Stay At Home

‘Stay At Home, Work From Home, Cook At Home’

Stay At Home

Lokmarg speaks to a vegetable vendor, a housewife, a security guard and a house help about how they are surviving during the Coronavirus lockdown across the country

Vipin, 32, a vegetable seller in Indirapuram, Uttar Pradesh

In the beginning, when the lockdown was announced, there was complete confusion and we didn’t know what was going to happen; if we would be able to get vegetables from the mandis. Thankfully, matters settled down in a matter of days. With the help of information from valid sources I came to know that we could resume essential work if we ensured social distancing. So many of us vegetable vendors in the area coordinated over phone and appointed different people for different tasks. Thus, only one person would go to the mandi. He would take bath on return and only then would we take vegetables from him. Different vendors sat near /inside the gates of various housing societies in the area so that people didn’t have to walk far. I am happy to say that people are dutifully maintaining social distancing while buying vegetables.

Our vegetable sales have increased because many people are now staying at home, working from home and cooking at home. I hope people become kinder and nicer to each other after Coronavirus. My family too stayed put and I didn’t send them back to my village because I don’t want to take chances with their health.

Raju Paliwal, 64, a housewife

While on one hand, I am happy at the peace and calm around us during this lockdown, on the other I find it difficult to spend my time at home all the time. I live with my son, and even though he helps me a lot with household chores, I don’t like to tax him since he is working from home. The sudden increase in household work at my age is a bit overwhelming. I cannot go to the temple, nor meet my daughter and her family even though they live in the same housing society. I do not belong to a tech-savvy generation, so catching up with friends also isn’t easy. To kill time and also stay active, I massage my legs multiple times a day. This helps in the absence of my daily walks. We have stocked up pretty well.
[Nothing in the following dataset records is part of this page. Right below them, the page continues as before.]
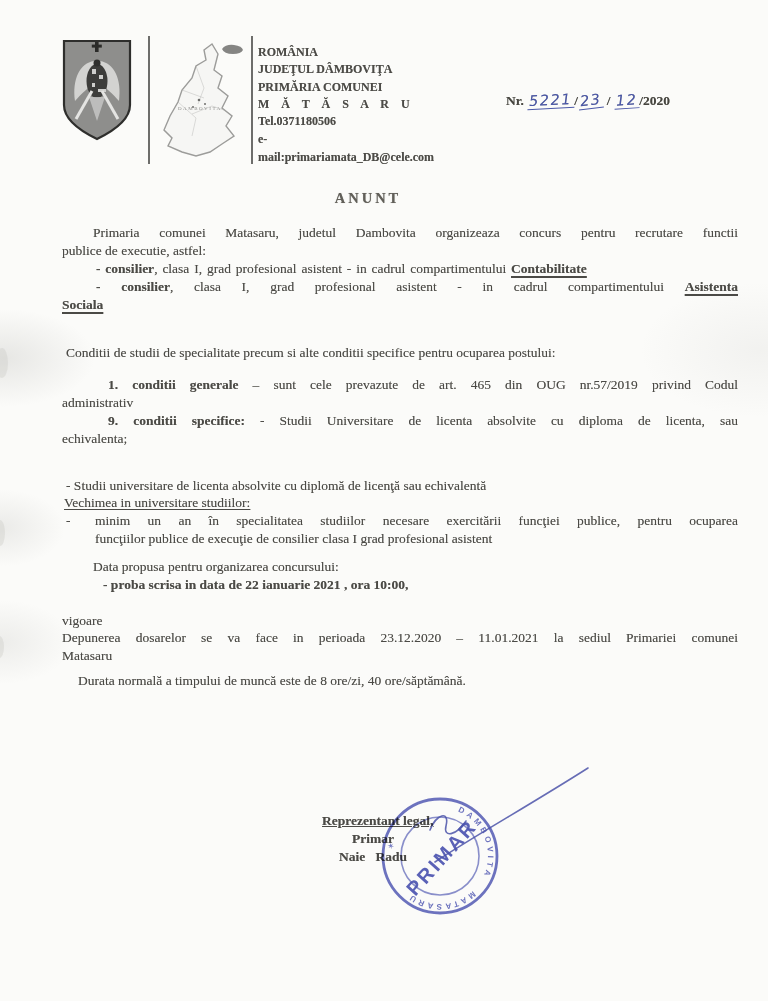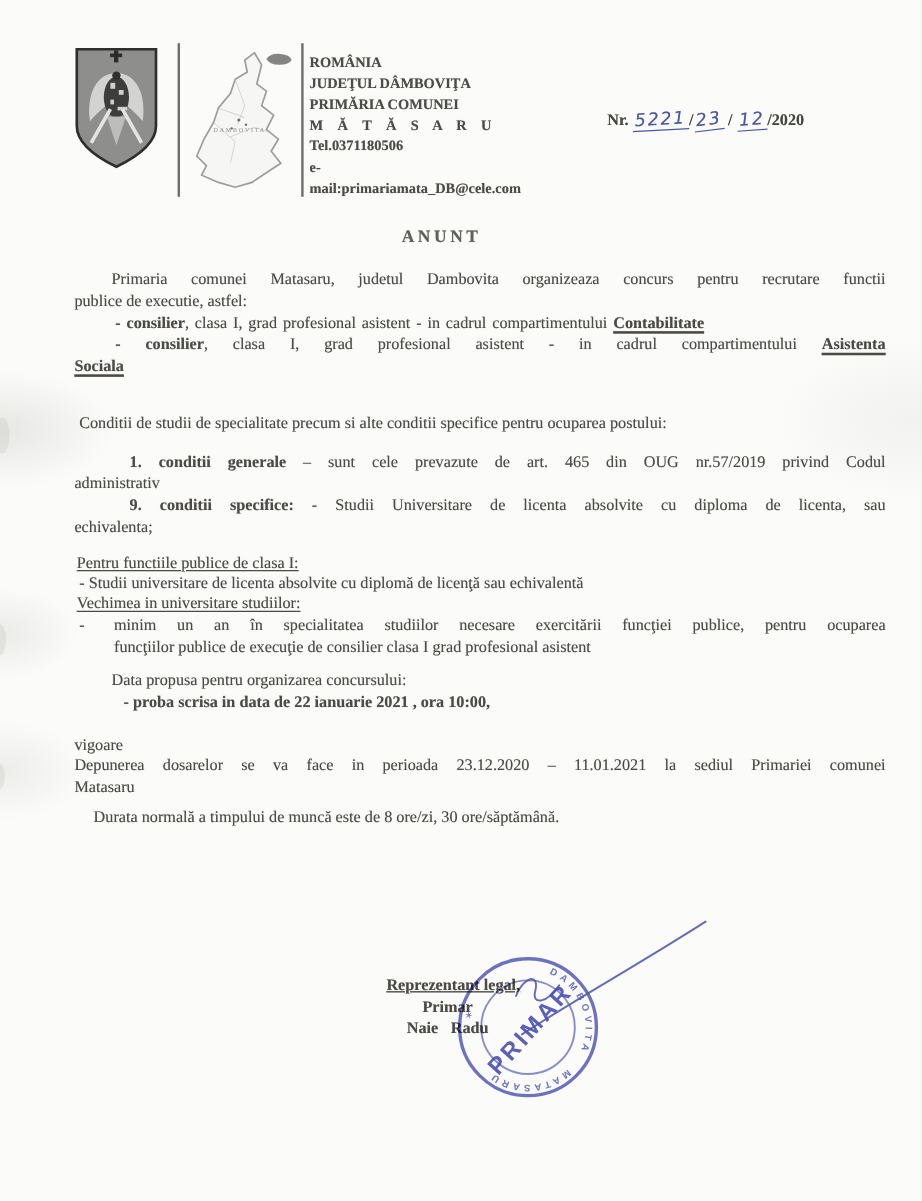--- a/index.html
+++ b/index.html
@@ -103,35 +103,34 @@
 
   <div class="line txt just" style="left:108px;top:376px;width:630px;">
     <span class="b">1. conditii generale</span><span> – sunt cele prevazute de art. 465 din OUG nr.57/2019 privind Codul</span>
   </div>
   <div class="line txt" style="left:62px;top:394px;">administrativ</div>
   <div class="line txt just" style="left:108px;top:412px;width:630px;">
     <span class="b">9. conditii specifice:</span><span> - Studii Universitare de licenta absolvite cu diploma de licenta, sau</span>
   </div>
   <div class="line txt" style="left:62px;top:430px;">echivalenta;</div>
 
-  <div class="line txt u" style="left:64px;top:460px;">Pentru functiile publice de clasa I:</div>
   <div class="line txt" style="left:66px;top:477px;">- Studii universitare de licenta absolvite cu diplomă de licenţă sau echivalentă</div>
   <div class="line txt u" style="left:64px;top:494px;">Vechimea in universitare studiilor:</div>
 
   <div class="line txt" style="left:66px;top:512px;">-</div>
   <div class="line txt just" style="left:95px;top:512px;width:643px;">minim un an în specialitatea studiilor necesare exercitării funcţiei publice, pentru ocuparea</div>
   <div class="line txt" style="left:95px;top:530px;">funcţiilor publice de execuţie de consilier clasa I grad profesional asistent</div>
 
   <div class="line txt" style="left:93px;top:558px;">Data propusa pentru organizarea concursului:</div>
   <div class="line txt b" style="left:103px;top:576px;">- proba scrisa in data de 22 ianuarie 2021 , ora 10:00,</div>
   <div class="line txt" style="left:62px;top:612px;">vigoare</div>
   <div class="line txt just" style="left:62px;top:629px;width:676px;">Depunerea dosarelor se va face in perioada 23.12.2020 – 11.01.2021 la sediul Primariei comunei</div>
   <div class="line txt" style="left:62px;top:647px;">Matasaru</div>
 
-  <div class="line txt" style="left:78px;top:672px;">Durata normală a timpului de muncă este de 8 ore/zi, 30 ore/săptămână.</div>
+  <div class="line txt" style="left:78px;top:672px;">Durata normală a timpului de muncă este de 8 ore/zi, 40 ore/săptămână.</div>
 
   <div class="sig" style="left:322px;top:813px;text-decoration:underline;">Reprezentant legal,</div>
   <div class="sig" style="left:352px;top:831px;">Primar</div>
   <div class="sig" style="left:339px;top:849px;word-spacing:7px;">Naie  Radu</div>
 
   <svg class="stamp" viewBox="0 0 260 195">
     <defs>
       <path id="ringPath" d="M 92 40 A 48 48 0 1 1 91.9 40"></path>
     </defs>
     <g stroke="#4a52b4" fill="none" opacity=".8">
I wish and pray this lockdown gets over soon and we can resume normal life and once again get to interact with one another, without being afraid of getting affected by a deadly disease.

Kundan, 32, a security guard

Our workload has increased a lot post-coronavirus, since we have to keep a hawk’s eye on who is entering or exiting the gated colony where we work. We let in people only after a thorough check and we have to keep the basic travel-related information of residents if they have returned from foreign travel. I live nearby, so commuting to work is not difficult. I have stocked up my kitchen well and will survive the lockdown period easily with my family. However, if the lockdown period gets extended, I don’t know what will happen. We haven’t been paid our salaries yet, but I am hoping we will get it by soon.

Many of the society residents have been proactive in taking care of us. They keep us supplied with food, chai, water, sanitizer, hand wash etc. Plus, they check on us to boost our morale as well since we are the frontline workers in preventing this disease from spreading. I am happy people listen to us when we remind them about staying at home and maintaining social distancing. I hope we find a cure to coronavirus as soon as possible.

Rukhsar, 22, a house help

I belong to Bihar but work in Ghaziabad (Uttar Pradesh) as a housemaid. After the government announced the lockdown, most of my fellow villagers, who used to earn their livelihoods in this locality, panicked and rushed home. I told them what my employers had taught me: take precautions and maintain social distancing. It was painful to see my friends and fellow villagers ready to walk on foot for hundreds of miles because of fear. Now the street where I live is a desolate place. My daughter lives in Bihar with her grandmother and the uncertainty of not being able to see my daughter is a difficult emotion to express. Most of the households where I work have given me full payment for this month, but there are doubts about what will happen next month. The loneliness and a feeling of being trapped in one’s home is telling. I hope coronavirus goes and never comes back.